Janine has a friend with a novel way of hatching a chick…
The other day I went to visit my British expat friend Annette. She keeps chickens – and not just a few. She tells me she started with five chicks from the local supermarket and rapidly got hooked, buying a couple more each time she went shopping. At certain times of the year in rural northern France where I live, garden centres and, yes, supermarkets, stock chicks the same way that supermarkets in the UK stock seasonal plants. Annette now has more than 250 chickens. Fortunately she has a large enough garden to accommodate them all comfortably!
Annette’s chickens live side by side with ducks, geese, guinea fowl, quail, a large turkey and two goats. Something seems to happen to some expats when they come to France; their animal love tendencies run amok. I guess that is how, never ever having nor wanting an animal my entire life before moving to France, I am now the human of six stray cats, three stray dogs, four geese, 22 ducks and 16 chickens.
My Dr Doolittle qualities, though, pale into insignificance compared to Annette’s.
I arrived at her house and waded through the cacophony of chooks that ran to greet me in the courtyard (they know me because I feed them when Annette is away) and knocked at the front door. Waiting an age, I was about to leave thinking she must be out when the door opened very slowly and Annette beckoned me in. She walked along her passage with careful, deliberate steps and into the kitchen. All of her movements were hugely exaggerated and slow, as if she was in a bubble filled with treacle. She sat down gingerly.
“Have you hurt yourself?” I asked
“No,” she laughed “I’ve got an egg in my bra…”

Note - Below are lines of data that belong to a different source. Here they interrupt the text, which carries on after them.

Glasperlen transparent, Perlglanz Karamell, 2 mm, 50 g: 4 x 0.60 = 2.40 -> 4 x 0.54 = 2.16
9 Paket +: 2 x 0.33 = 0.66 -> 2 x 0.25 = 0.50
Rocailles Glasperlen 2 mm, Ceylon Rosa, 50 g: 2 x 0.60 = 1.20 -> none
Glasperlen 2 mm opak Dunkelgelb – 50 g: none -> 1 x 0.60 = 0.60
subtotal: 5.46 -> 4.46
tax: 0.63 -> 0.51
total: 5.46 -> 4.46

It’s hard to know what to say to that. However it turns out that Annette, on her morning egg gathering and chicken checking rounds, discovered that one of the chickens that had been sitting on both chicken and duck eggs had given up. Annette checked the nest; all of the eggs were cold except one which felt hot to touch. When she picked it up and held it close to her ear, she could hear a ‘cheep cheep’ from inside. In a quandary, she says her first thoughts were to pop it in her bra to keep it warm.

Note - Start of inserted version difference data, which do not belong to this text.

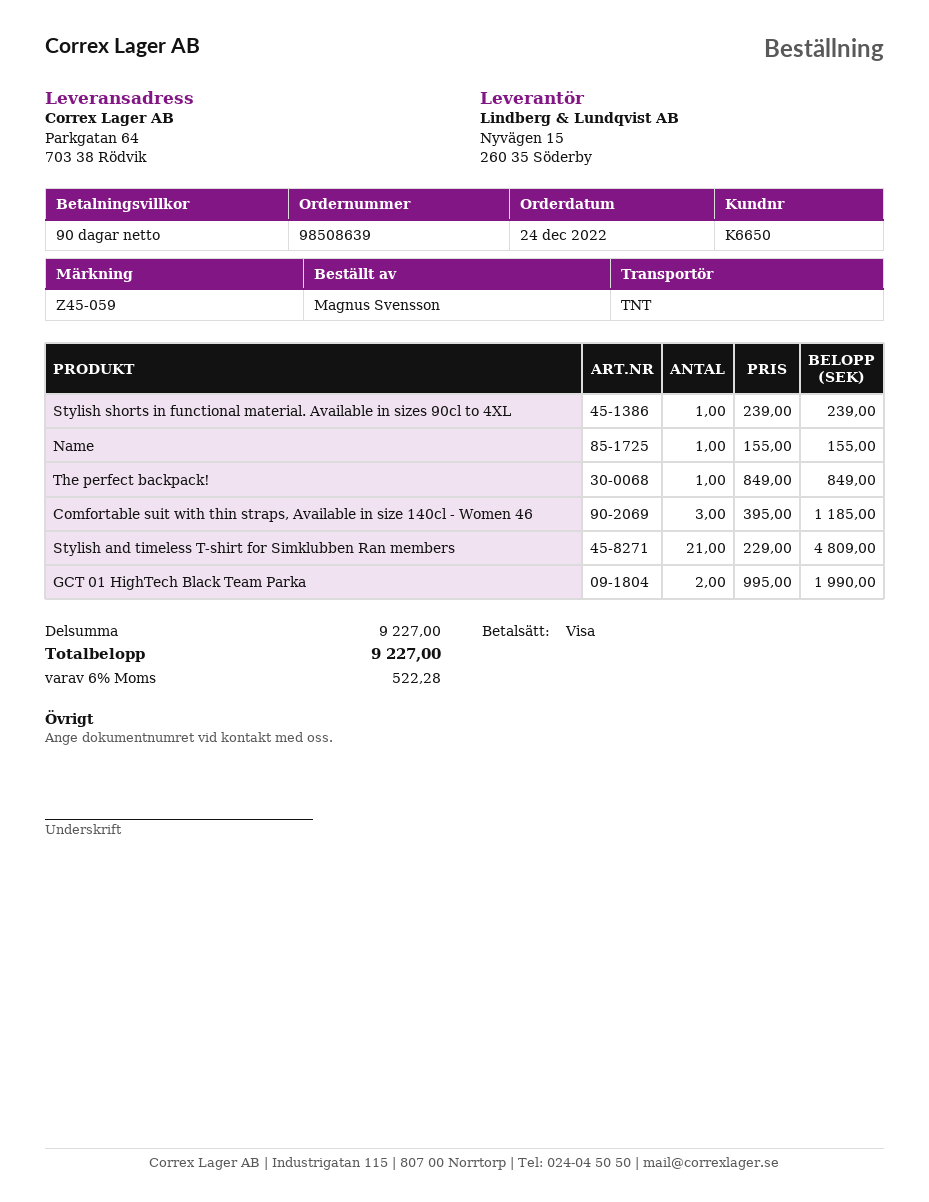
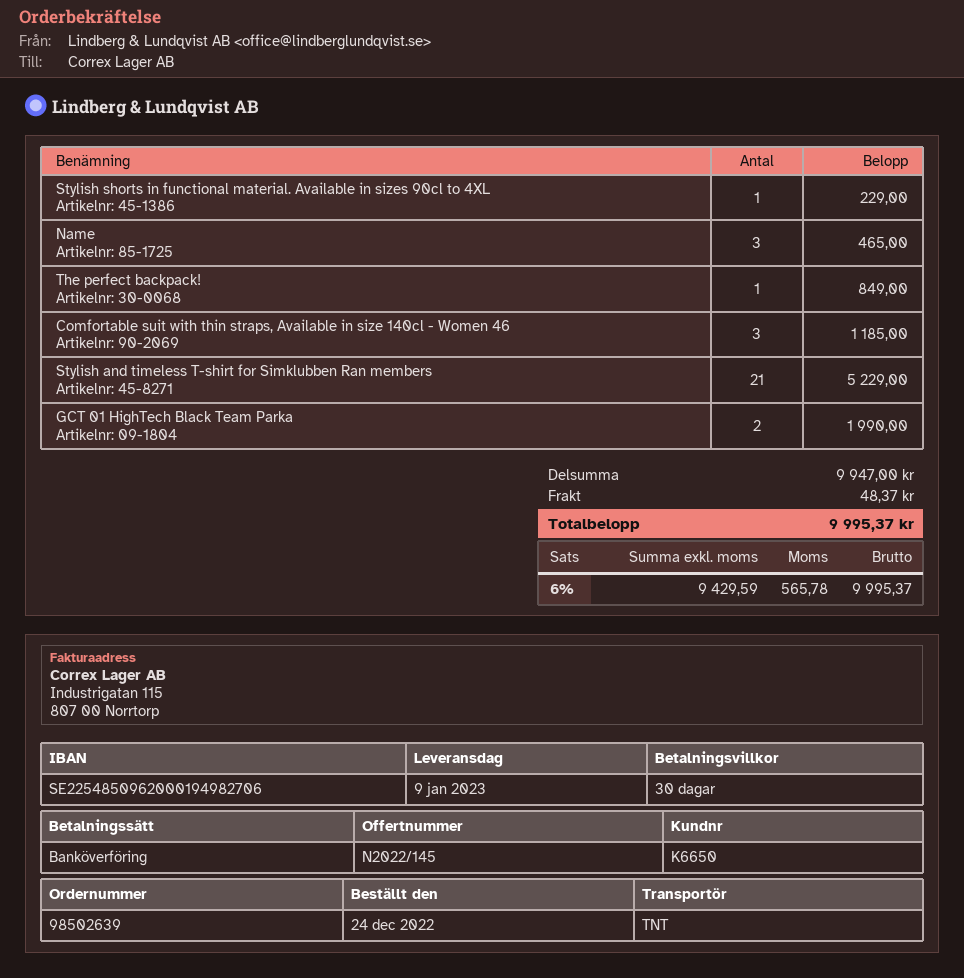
order number: 98508639 -> 98502639
payment terms: 90 days -> 30 days
payment method: Visa -> bank transfer
Stylish shorts in functional material. Available in sizes 90cl to 4XL: 1 for 239.00 -> 1 for 229.00
Name: 1 for 155.00 -> 3 for 465.00
Stylish and timeless T-shirt for Simklubben Ran members: 21 for 4809.00 -> 21 for 5229.00
subtotal: 9227.00 -> 9947.00
shipping: none -> 48.37
tax: 6% = 522.28 -> 6% = 565.78
total: 9227.00 -> 9995.37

The next day she phoned me to let me know the egg had had hatched early that morning. She was sitting at the kitchen table with a mug of tea, when she felt a crack in her bra. The egg started to move about and, in front of her bemused husband, she whipped the egg out and popped in onto the table. The pair watched, mesmerised, as a beak emerged through the shell, rapidly followed by a fluffy yellow duckling.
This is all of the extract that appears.